The metallic foil stamped cover design in blue and orange uses similar motifs to the interior, announcing the (typo)graphic treatment right at the outset. The colors are vivid, attractive, and the spine printing is neat and sharp. It’s a vivid book, vibrant and attractive, and handles with the suppleness that results from careful production design. (I won’t go into a rant about stiff bindings, badly stamped spines, and paper grain in the wrong direction, but those are common features of books by publishers who should know better…skillfully and mercifully avoided in this instance).
Ouvert Oeuvre, cover, by permission of the artists.

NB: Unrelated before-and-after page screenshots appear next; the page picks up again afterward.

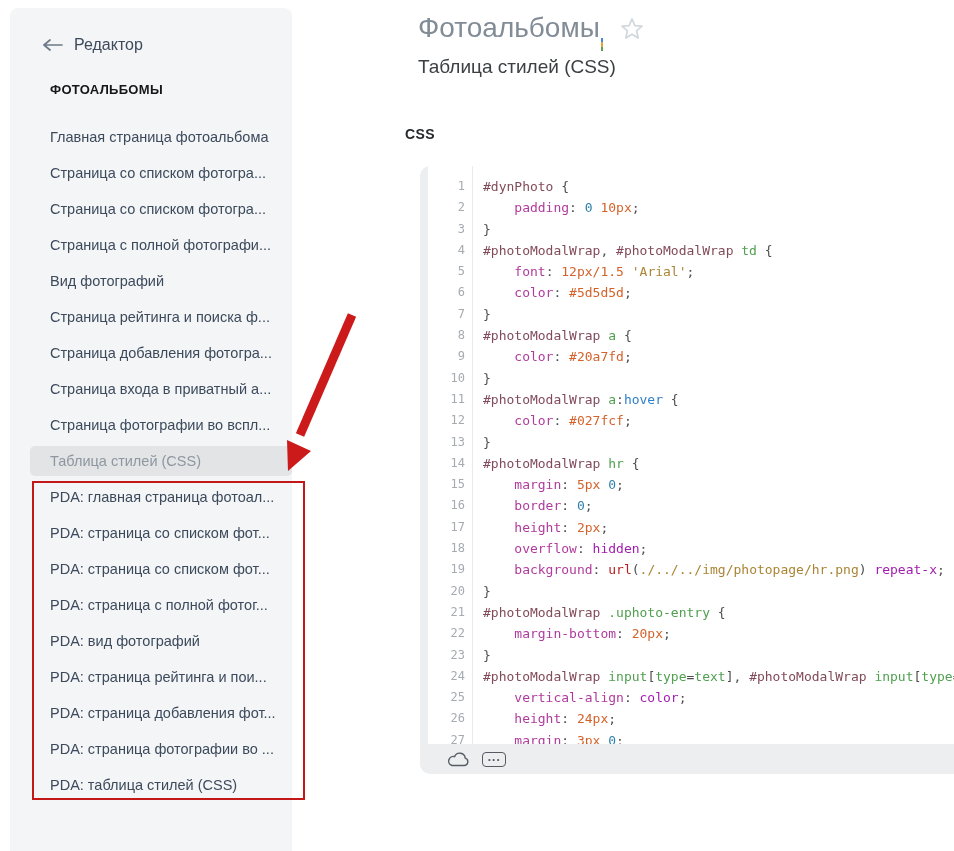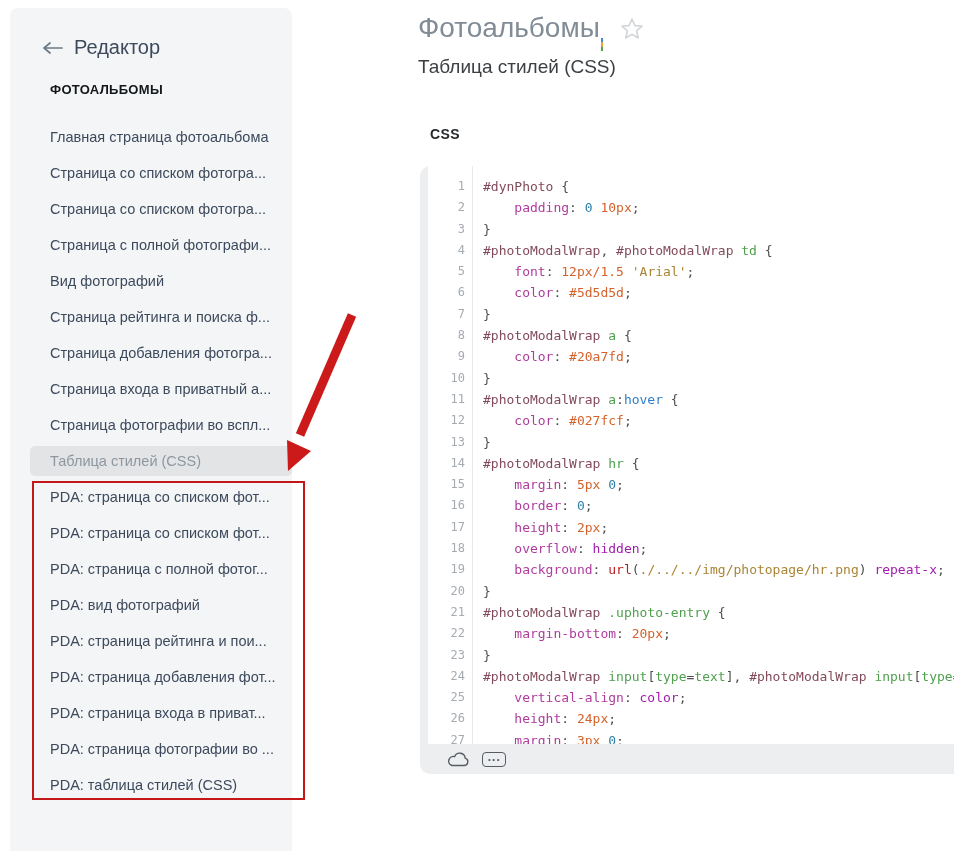--- a/index.html
+++ b/index.html
@@ -10,7 +10,7 @@
   .sidebar{position:absolute;left:10px;top:8px;width:282px;height:843px;
            background:#f3f5f6;border-radius:8px 8px 0 0;}
   .back-row{position:absolute;left:32px;top:28px;display:flex;align-items:center;gap:10px;
-            cursor:pointer;color:#3e4a5c;font-size:20px;}
+            cursor:pointer;color:#3e4a5c;font-size:16px;}
   .section-title{position:absolute;left:40px;top:74px;font-size:13px;font-weight:bold;
                  color:#14171a;letter-spacing:.3px;}
   .sb-list{position:absolute;left:0;top:111px;width:282px;}

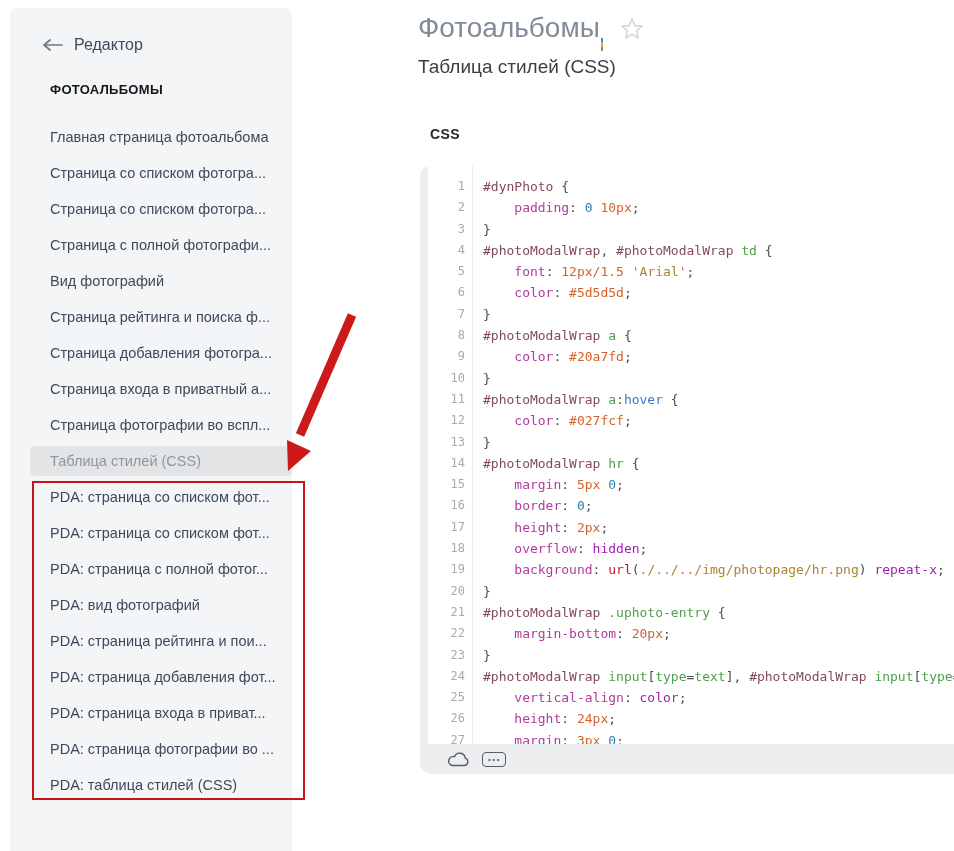--- a/index.html
+++ b/index.html
@@ -25,7 +25,7 @@
   .cursor-artifact{position:absolute;left:601px;top:38px;width:2px;height:13px;
            background:linear-gradient(#4a86d8 0 34%,#e2a23c 34% 67%,#5aa050 67% 100%);}
   .page-subtitle{position:absolute;left:418px;top:56px;font-size:19px;color:#3c4043;}
-  .css-label{position:absolute;left:430px;top:126px;font-size:14px;font-weight:bold;
+  .css-label{position:absolute;left:405px;top:126px;font-size:14px;font-weight:bold;
              color:#26292c;letter-spacing:.4px;}
 
   

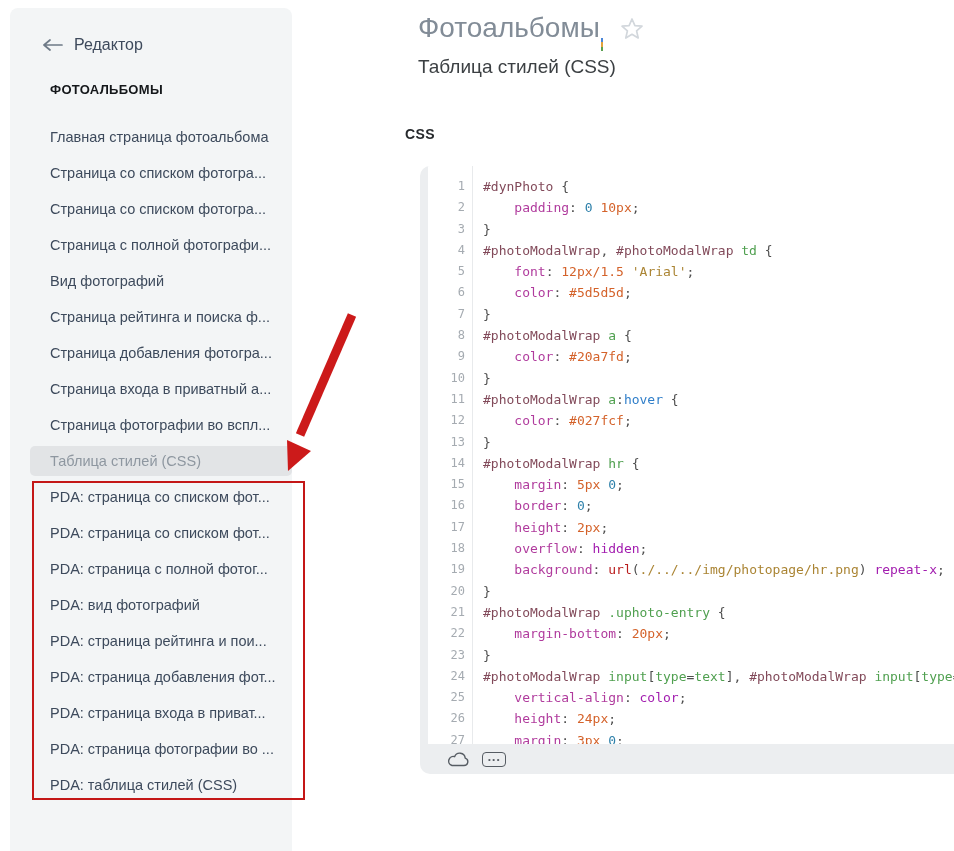--- a/index.html
+++ b/index.html
@@ -105,6 +105,9 @@
         </div>
         <div class="sb-item selected">
           <span>Таблица стилей (CSS)</span>
+        </div>
+        <div class="sb-item">
+          <span>PDA: главная страница фотоал...</span>
         </div>
         <div class="sb-item">
           <span>PDA: страница со списком фот...</span>

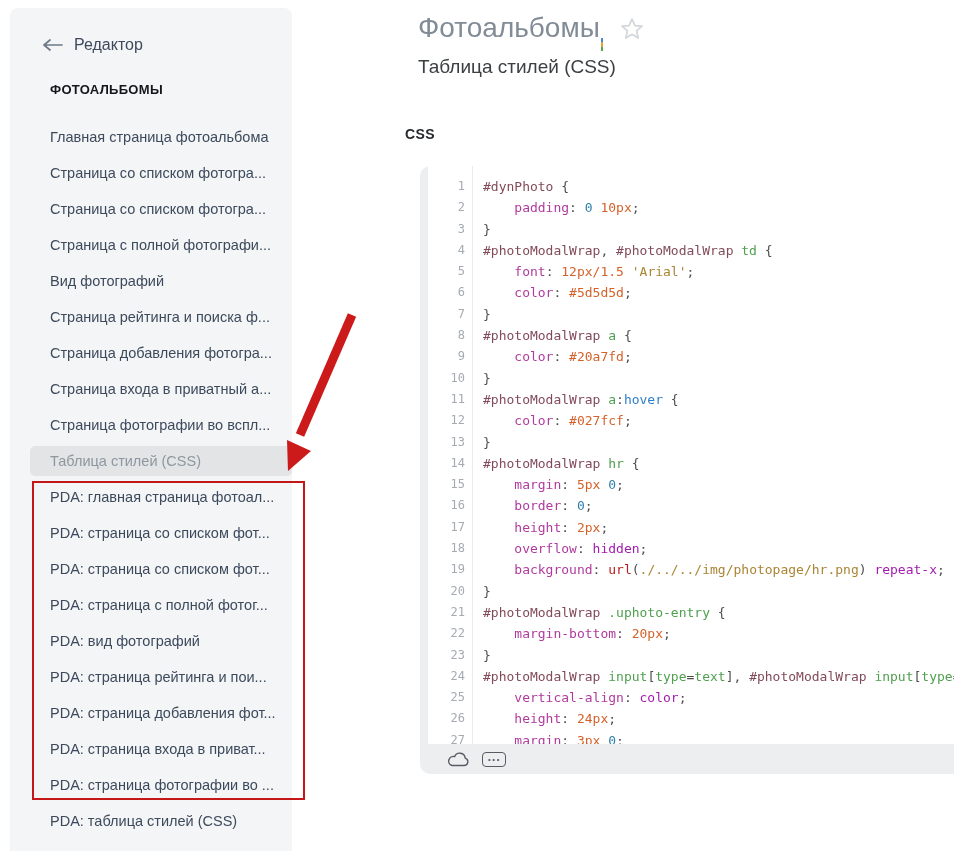--- a/index.html
+++ b/index.html
@@ -126,9 +126,6 @@
         </div>
         <div class="sb-item">
           <span>PDA: страница добавления фот...</span>
-        </div>
-        <div class="sb-item">
-          <span>PDA: страница входа в приват...</span>
         </div>
         <div class="sb-item">
           <span>PDA: страница фотографии во ...</span>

Finally, this is a collaboration. The challenge of scoring someone else’s writing is that it creates a new work, distinctly shaped, strikingly formed, one whose features transform the text. No doubt Lehrer and Karasick communicated and consulted on this project as it developed, and nothing in the final project feels like a wrong note or mistake. Sometimes the whole felt a bit over-orchestrated, and I did have a few moments of doubt about whether the poetic text warranted the amount of attention accorded by the design. I will leave that assessment to other readers and simply suggest that the full effect of this work makes it worth looking at and reading as—not through—its graphical language. For those not already familiar with Lehrer’s work, I recommend (in addition to titles mentioned above), the imaginative exercises de style from 2013, A Life in Books: The Rise and Fall of Bleu Mobley and the 2019 collaboration, also with Dennis Bernstein, Five Oceans in a Teaspoon. Meanwhile, don’t forget to check out Karasick’s striking Massaging the Medium, one of the few books by someone else I ever wished I had written.